"Tres bien! allons! Monsieur Barney, allons!"
Unintelligible as this conversation may appear, I understood every word
of it. The naturalist had brought among his packs a small keg of
aguardiente, mezcal spirits, for the purpose of preserving any new
species of the lizard or snake tribe he should chance to fall in with.
What I heard, then, was neither more or less than a plot to steal the
keg and its contents!
My first impulse was to leap up and stop them in their design, as well
as administer a salutary rebuke to my voyageur and his red-haired
companion; but a moment's reflection convinced me that they could be
better punished in another way. I would leave them to punish
themselves.
I remembered that some days previous to our reaching the Ojo de Vaca,
the doctor had captured a snake of the adder kind, two or three species
of lizards, and a hideous-looking animal, called, in hunter phraseology,
the horned frog: the _agama cornuta_ of Texas and Mexico. These he had
immersed in the spirit for preservation. I had observed him do so, and
it was evident that neither my Frenchman nor the Irishman had any idea
of this. I adopted the resolution, therefore, to let them drink a full
bumper of the "pickle" before I should interfere.

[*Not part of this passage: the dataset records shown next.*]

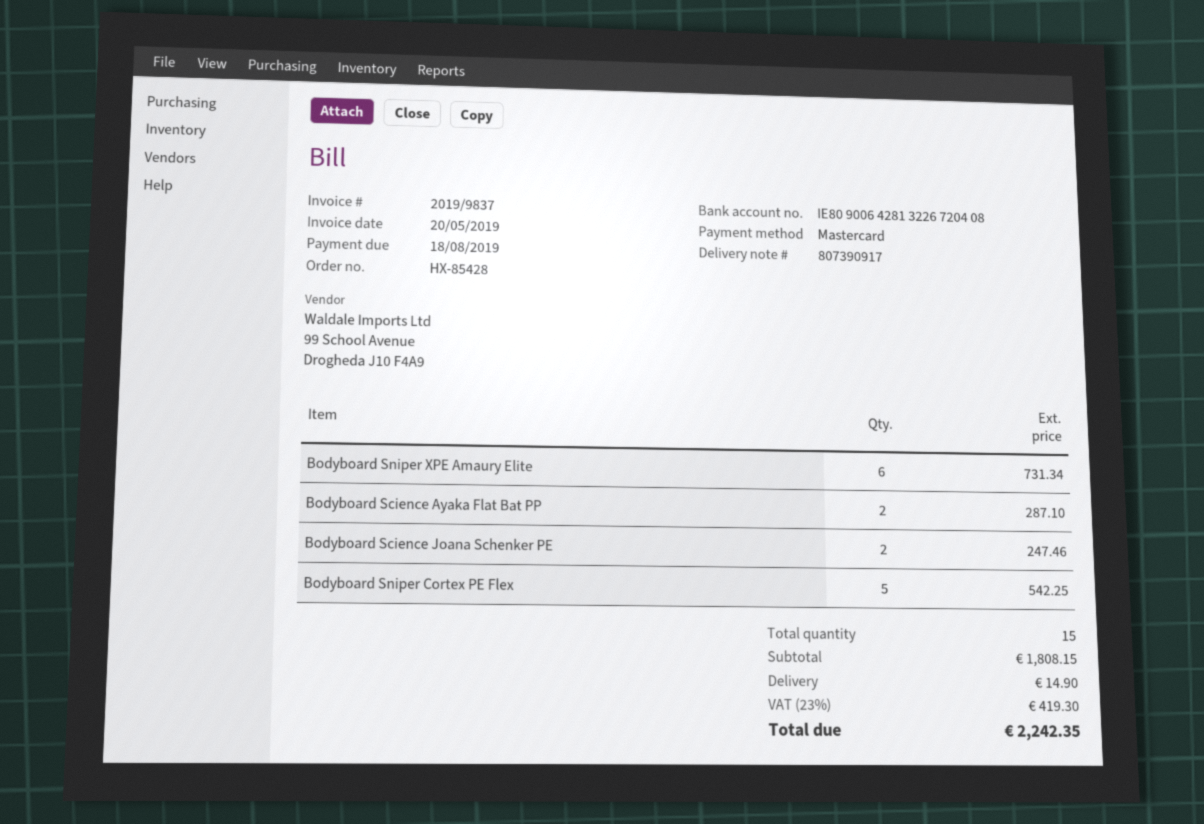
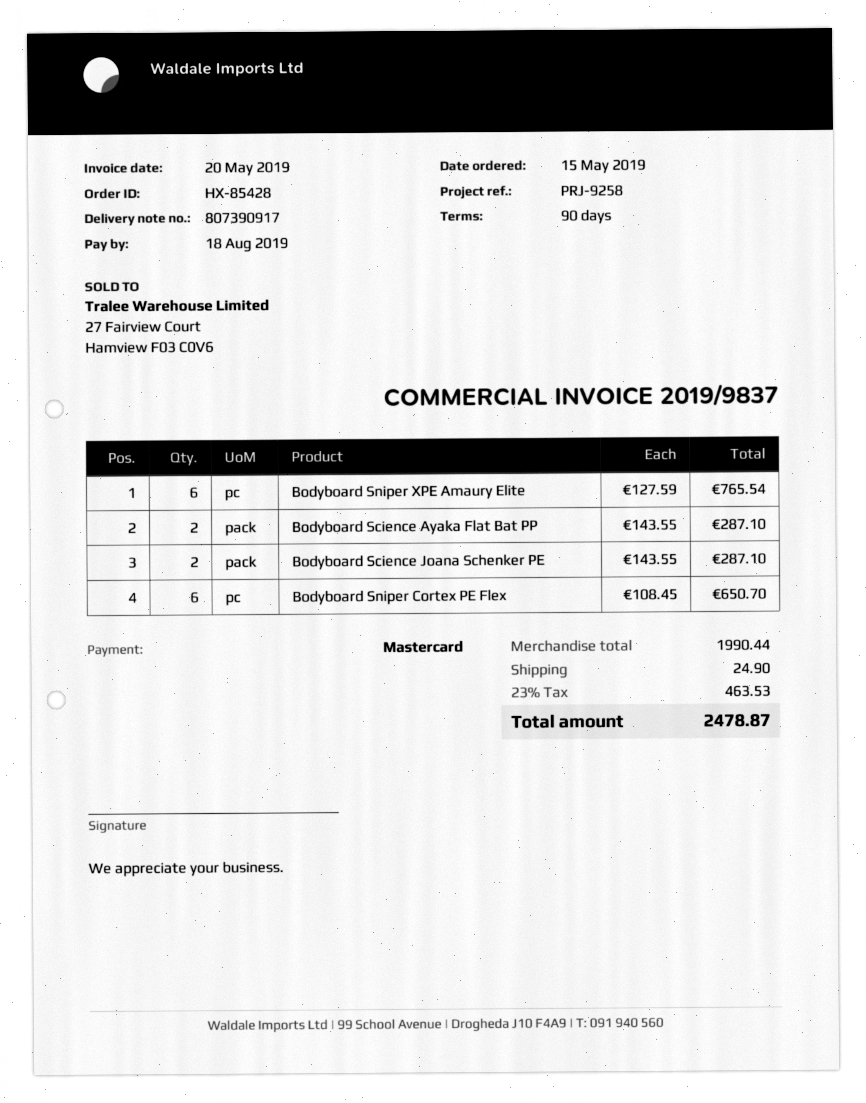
Bodyboard Sniper XPE Amaury Elite: 6 for 731.34 -> 6 for 765.54
Bodyboard Science Joana Schenker PE: 2 for 247.46 -> 2 for 287.10
Bodyboard Sniper Cortex PE Flex: 5 for 542.25 -> 6 for 650.70
subtotal: 1808.15 -> 1990.44
shipping: 14.90 -> 24.90
tax: 23% = 419.30 -> 23% = 463.53
total: 2242.35 -> 2478.87

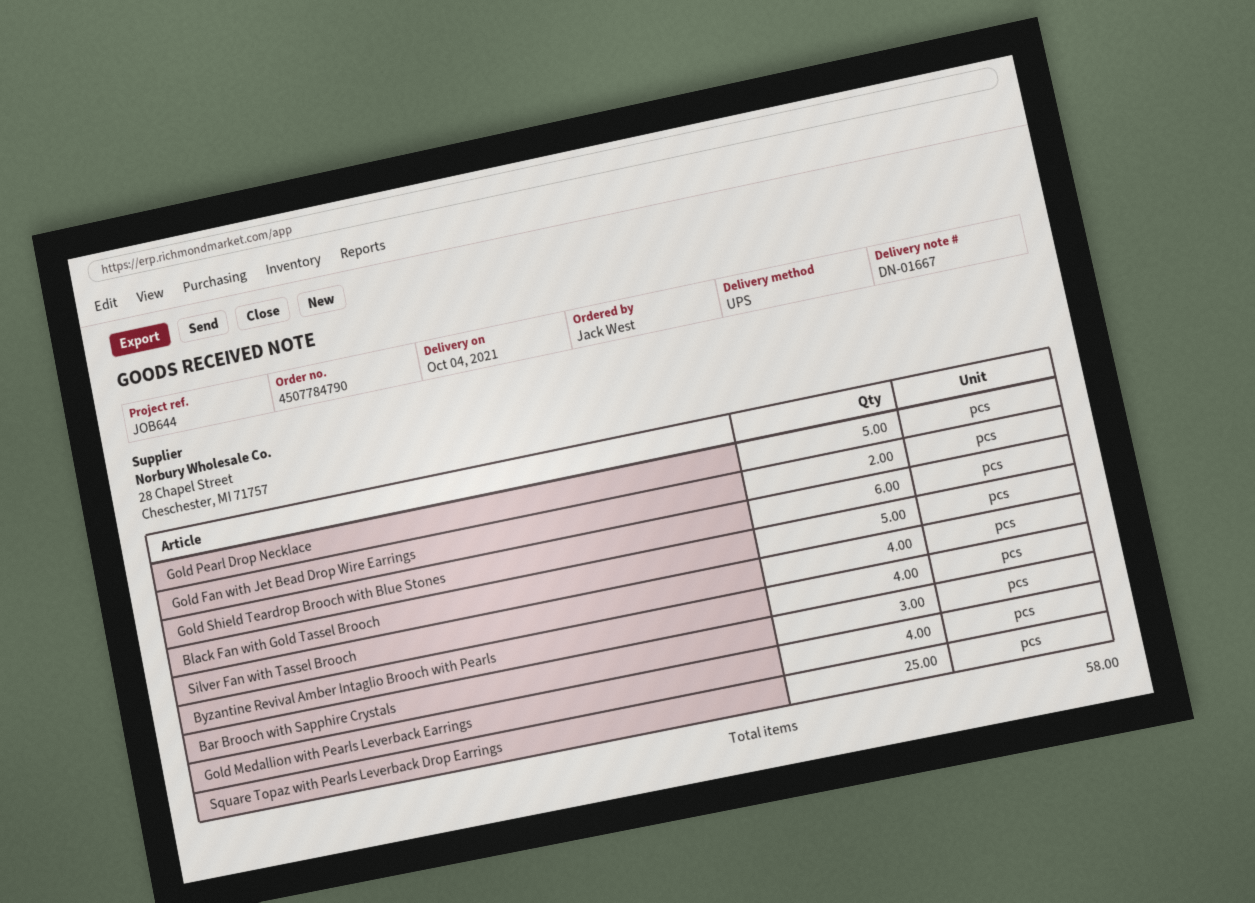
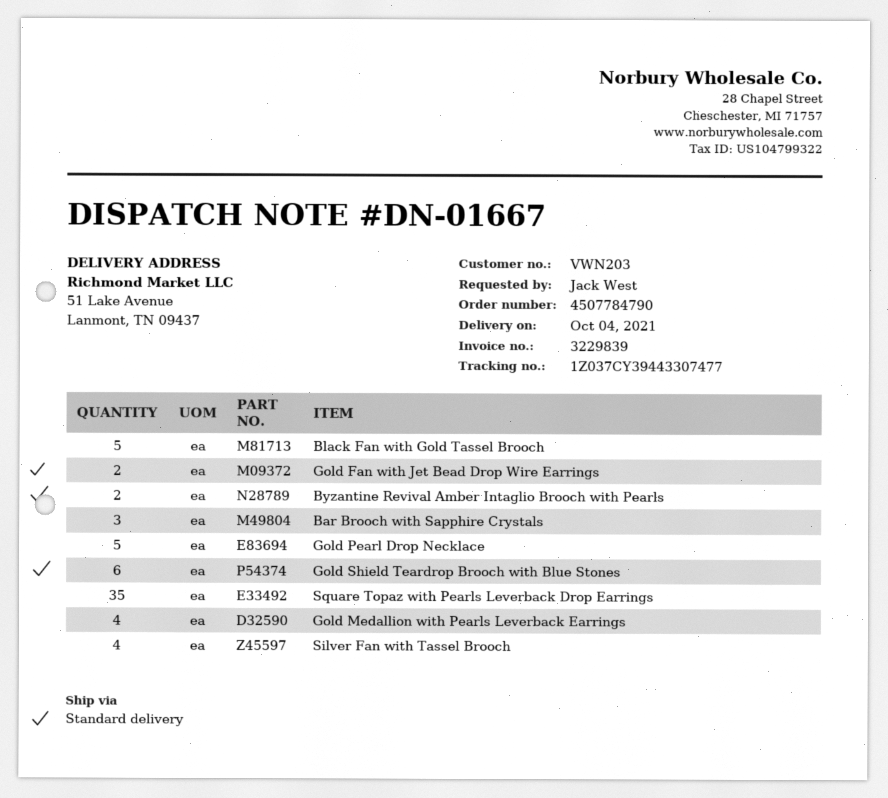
shipping method: UPS -> standard
Byzantine Revival Amber Intaglio Brooch with Pearls: 4 -> 2
Square Topaz with Pearls Leverback Drop Earrings: 25 -> 35

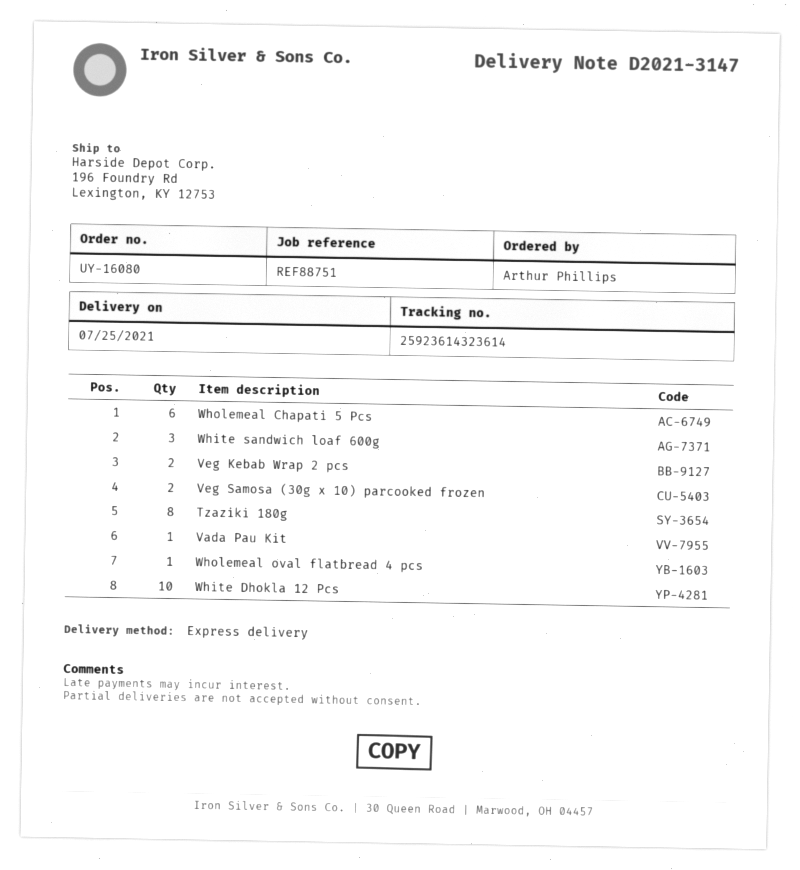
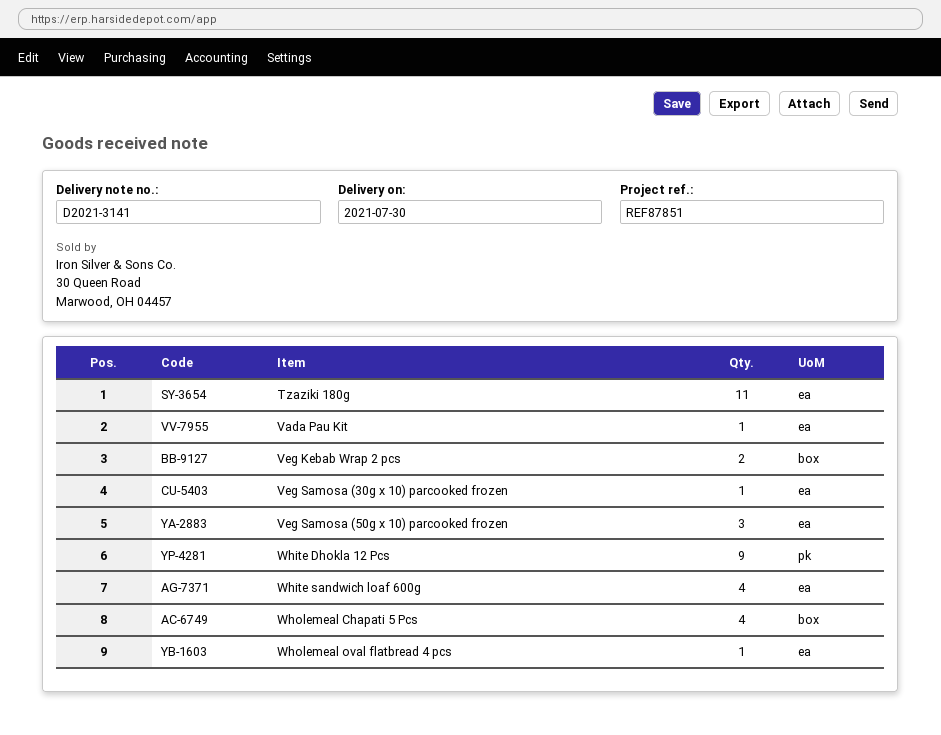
delivery note number: D2021-3147 -> D2021-3141
delivery date: 2021-07-25 -> 2021-07-30
reference: REF88751 -> REF87851
Wholemeal Chapati 5 Pcs: 6 -> 4
White sandwich loaf 600g: 3 -> 4
Veg Samosa (30g x 10) parcooked frozen: 2 -> 1
Tzaziki 180g: 8 -> 11
White Dhokla 12 Pcs: 10 -> 9
Veg Samosa (50g x 10) parcooked frozen: none -> 3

Knowing that they would soon return, I remained where I was.
I had not long to wait upon them. In a few minutes they came up, Barney
carrying what I knew to be the devoted keg.
They sat down close to where I lay, and prising out the bung, filled the
liquor into their tin cups, and commenced imbibing.
A drouthier pair of mortals could not have been found anywhere; and at
the first draught, each emptied his cup to the bottom!
"It has a quare taste, hasn't it?" said Barney, after he had taken the
vessel from his lips.
"Oui! c'est vrai, monsieur!"
"What dev ye think it is?"
"Je ne sais quoi. It smells like one--one--"
"Is it fish, ye mane?"
"Oui! like one feesh: un bouquet tres bizarre Fichtro!"
"I suppose it's something that the Mexicans have drapped in to give the
agwardenty a flayver. It's mighty strong anyhow. It's nothing the
worse av that; but it 'ud be sorry drinkin' alongside a nate dimmyjan of
Irish patyeen. Och! mother av Moses! but that's the raal bayvaridge!"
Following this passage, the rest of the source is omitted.